On x86-based systems, the same process might look like this:

example% dbx a.out
Reading a.out
... etc.
(dbx) stop in sqrtm1 
dbx: warning: 'sqrtm1' has no debugger info -- will trigger on first instruction
(2) stop in sqrtm1
(dbx) run    
Running: a.out 
(process id 25055)
stopped in sqrtm1 at 0x80506b0
0x080506b0: sqrtm1     :        pushl  %ebp
(dbx) assign $fctrl=0x137e
dbx: warning: unknown language, 'c' assumed
(dbx) catch fpe
(dbx) cont 
signal FPE (invalid floating point operation) in sqrtm1 at 0x8050696
0x08050696: sqrtm1+0x0016:      fstpl  -16(%ebp)
(dbx)

In the example above, the assign command unmasks (that is, enables trapping on) the invalid operation exception in the floating-point control word. If a program uses SSE2 instructions, you must unmask exceptions in the MXCSR register to enable trapping on exceptions raised by those instructions.

You can also enable trapping without recompiling the main program or using dbx by establishing an initialization routine that enables traps. This might be useful, for example, if you want to abort the program when an exception occurs without running under a debugger. There are two ways to establish such a routine.

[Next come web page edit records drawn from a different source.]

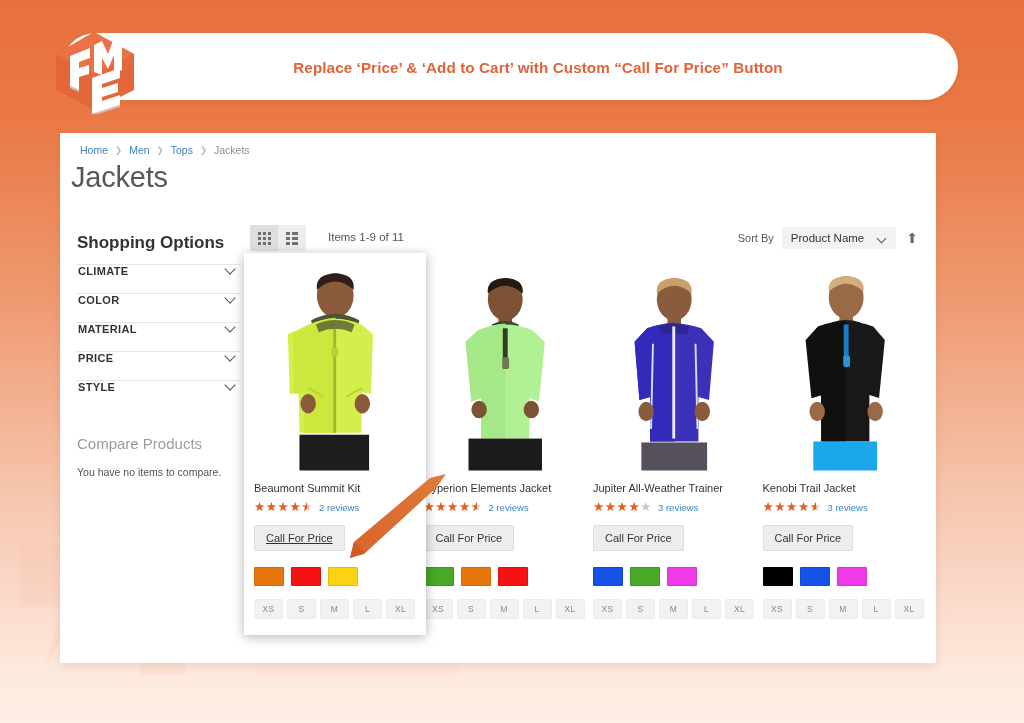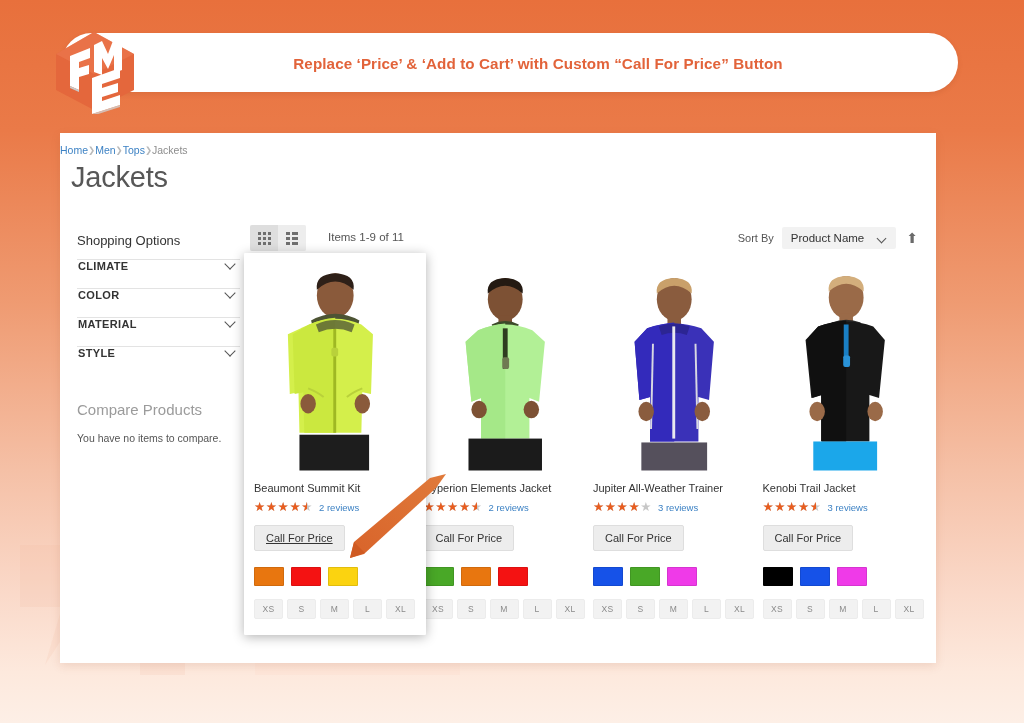--- a/index.html
+++ b/index.html
@@ -21,21 +21,21 @@
     width: 470px; height: 210px;
     opacity: .28;
     pointer-events: none;
   }
   .wm svg { width: 100%; height: 100%; display: block; }
 
   
   .banner {
     position: absolute;
     left: 62px; top: 33px;
-    width: 896px; height: 59px;
+    width: 896px; height: 67px;
     background: #ffffff;
     border-radius: 36px;
     box-shadow: 0 2px 5px rgba(140,60,25,.16);
   }
   .banner-title {
     position: absolute;
     left: 0; right: 0; top: 50%;
     transform: translateY(-50%);
     text-align: center;
     color: #e2633a;
@@ -58,25 +58,26 @@
     position: absolute;
     left: 60px; top: 133px;
     width: 876px; height: 530px;
     background: #ffffff;
     box-shadow: 0 3px 9px rgba(150,70,35,.13);
   }
 
   
   .crumbs {
     position: absolute;
-    left: 0; top: 11px;
+    left: 20px; top: 11px;
     font-size: 10.5px;
     color: #8d8d8d;
     display: flex;
     align-items: center;
+    gap: 7px;
     justify-content: center;
   }
   .crumbs a { color: #3d82c4; text-decoration: none; }
   .crumbs .sep { color: #b9b9b9; font-size: 8.5px; }
   .crumbs .cur { color: #8d8d8d; }
 
   .page-title {
     position: absolute;
     left: 11px; top: 28px;
     font-size: 29px;
@@ -85,22 +86,22 @@
     letter-spacing: -.2px;
   }
 
   
   .sidebar {
     position: absolute;
     left: 17px; top: 95px;
     width: 163px;
   }
   .side-head {
-    font-size: 13px;
-    font-weight: normal;
+    font-size: 17px;
+    font-weight: bold;
     color: #333;
     padding: 5px 0 11px 0;
   }
   .filter {
     display: flex;
     justify-content: space-between;
     border-top: 1px solid #e3e3e3;
     height: 29px;
     padding: 0 4px 0 1px;
   }
@@ -390,20 +391,24 @@
       <div class="filter">
         <span class="filter-label">CLIMATE</span>
         <span class="chev"></span>
       </div>
       <div class="filter">
         <span class="filter-label">COLOR</span>
         <span class="chev"></span>
       </div>
       <div class="filter">
         <span class="filter-label">MATERIAL</span>
+        <span class="chev"></span>
+      </div>
+      <div class="filter">
+        <span class="filter-label">PRICE</span>
         <span class="chev"></span>
       </div>
       <div class="filter">
         <span class="filter-label">STYLE</span>
         <span class="chev"></span>
       </div>
 
       <div class="side-block">
         <div class="side-block-title">Compare Products</div>
         <div class="side-block-text">You have no items to compare.</div>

If the object files and libraries that comprise the program are available, you can enable trapping by relinking the program with an appropriate initialization routine. First, create a C source file similar to the following:

#include <ieeefp.h>
 
#pragma init (trapinvalid)
 
void trapinvalid()
{
     /* FP_X_INV et al are defined in ieeefp.h */
     fpsetmask(FP_X_INV);
}

Compile this file to create an object file and link the original program with this object file:

example% cc -c init.c
example% cc ex.o init.o -lm
example% a.out
Arithmetic Exception

If relinking is not possible but the program has been dynamically linked, you can enable trapping by using the shared object preloading facility of the runtime linker. To do this on SPARC-based systems, create the same C source file as above, but compile as follows:

example% cc -Kpic -G -ztext init.c -o init.so -lc

To enable trapping, add the path name of the init.so object to the list of preloaded shared objects specified by the environment variable LD_PRELOAD:

example% env LD_PRELOAD=./init.so a.out
Arithmetic Exception

See the Oracle Solaris 11.2 Linkers and Libraries Guide for more information about creating and preloading shared objects.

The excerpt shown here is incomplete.